The resulting cover has her suspended underwater, hair and clothes billowing around her in some dark blue, subconscious medium. The plain white wooden door above her opens onto an unknown surface leading her to – where? The lustful second song “Lunch”, that’s where, a song of desire, girl-crushing to an electro club beat, turning hard on the expectation of eating out while exhorting “it’s a craving not a crush”. It’s a song that goes all the way in terms of expressing sexual appetite, sans anything as adhesive as shame or doubt. Eilish is refreshingly vocal on these matters in media interviews, expressing, for instance, more or less the same level of appetite for masturbation as Salvador Dali, the Great Masturbator himself.
“Birds of a Feather” reminded me of Everything But the Girl, vocally and melody-wise, the song’s subdued synths and digital beats reminiscent of Ben and Tracey’s Walking Wounded. It’s a very pretty pop song, held together by its feminine rhymes, and with a hint or two of shoegaze – if she wears shoes, that is. “Wildflower” is a song of the heart and heartbreak, a guitar ballad and another close-mic’d breathy vocal reflecting on what desire does, and it’s all about falling, in and out of love’s suspending medium, the choruses coagulating into a rich synthy soup that then clears to a spooky, echoey coda.
“The Greatest” starts out skeletally minimal, its murmuring, sweet vocal turning over the pros and cons of an unfulfilled coupling, rising to an explosion of bombast, while the decidedly unregretful “l’amour de ma vie” play and toys with love’s weight and measures. “I was the love of your life, mmm, but you were not mine,” she murmurs, before the song splits off schizophrenically into a heavily autotuned electro banger. “The Diner”, in contrast, sounds like electro-chanson, quirkily soundscaped, with something noir stirring in the net of its lyrics, in its narrative of delayed expectation and desire. At the very end she whispers out a phone number. How many will call it, and will there be anyone to pick up?
“Bittersuite” meditates on being an object of desire, submerged as it is in woozy synths sweeping through the chorus on a rinse and repeat cycle before a deeper, more disturbing synth line rises up, like some creature from the deep, and you keep thinking of that cover image, the singer suspended in her blue medium, and that open door to the surface leading into the light and album closer “Blue” – shades of Joni Mitchell, perhaps, expressing an urge for clarity, and clearing. It’s an older song, given the kiss of life and revived to draw a seal around this album of containment, desire and holistic oneness.

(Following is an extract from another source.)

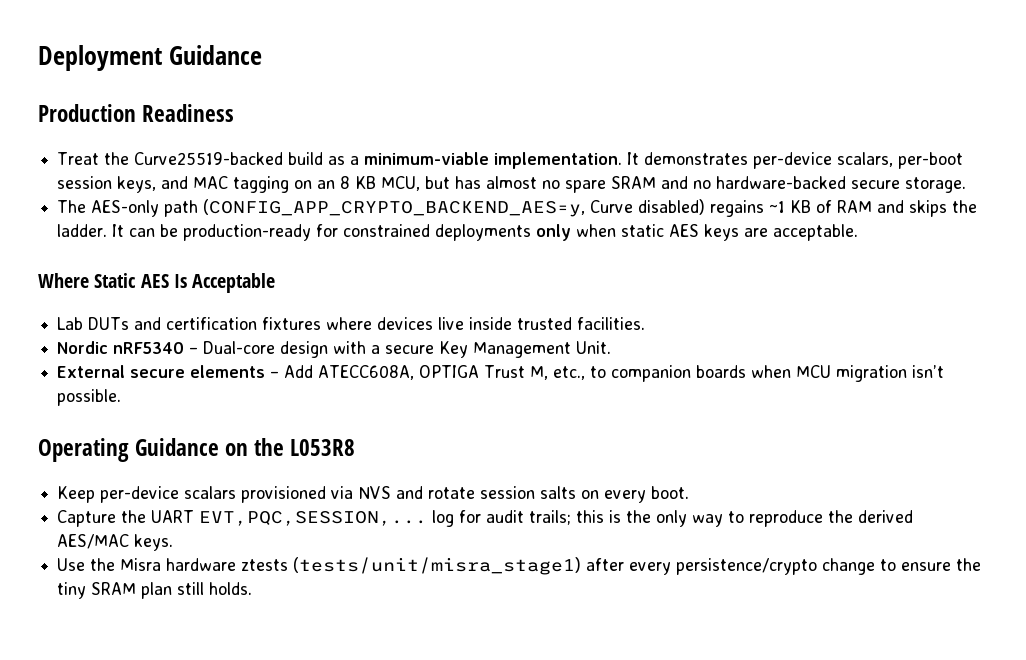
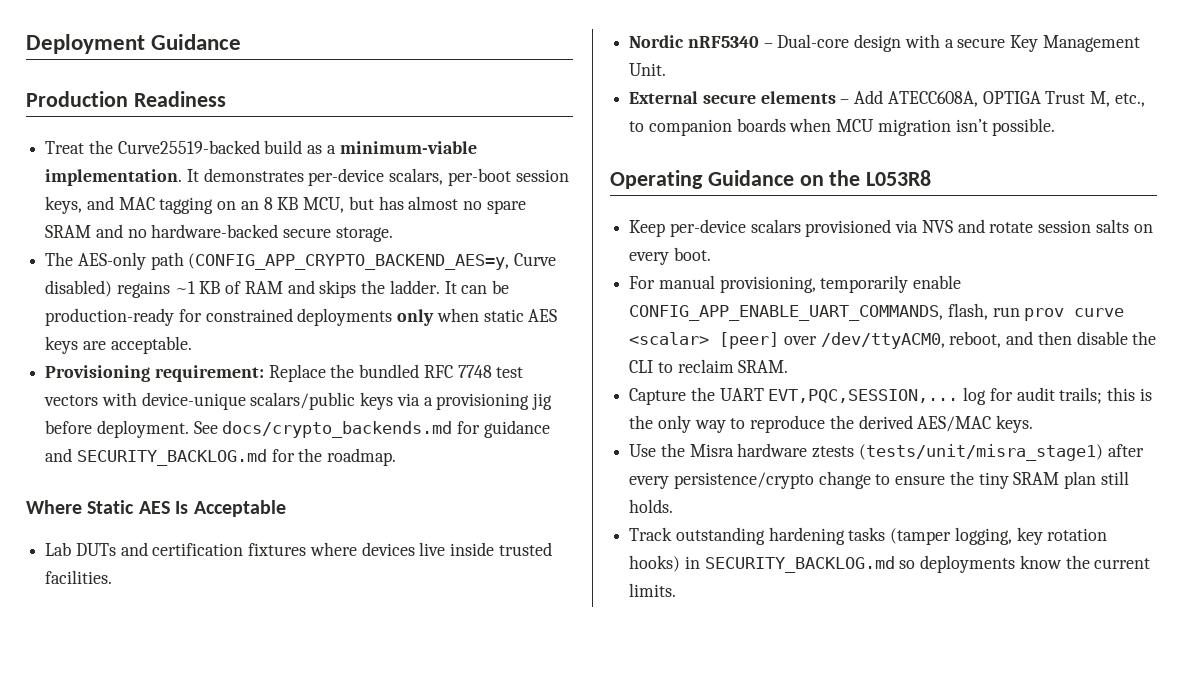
+ Provisioning requirement: Replace the bundled RFC 7748 test vectors with device-unique scalars/public keys via a provisioning jig before deployment. See docs/crypto_backends.md for guidance and SECURITY_BACKLOG.md for the roadmap.
+ For manual provisioning, temporarily enable CONFIG_APP_ENABLE_UART_COMMANDS, flash, run prov curve <scalar> [peer] over /dev/ttyACM0, reboot, and then disable the CLI to reclaim SRAM.
+ Track outstanding hardening tasks (tamper logging, key rotation hooks) in SECURITY_BACKLOG.md so deployments know the current limits.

Out of the four elements of air, fire, earth and water, it’s the watery submersion that Eilish has taken for her matter. It’s an ambitious, focused, condensed and intimate and knowing piece of work. It’s striking in that it is conceived as a single entity, not a collection. Its music is flowing and layered and rich in detail and reflection, so that having sat and listened through, you feel have been submerged in its own peculiar, slow-moving, all-enveloping medium, and you want to dive in again.
That it closes with a classical string quartet over a wordless vocal, and then a spoken-word coda of “when do I hear the next one?” seems apt. Sounds like she can’t wait for the next one herself. Whether that’s an album or a subject of desire. And who can blame her?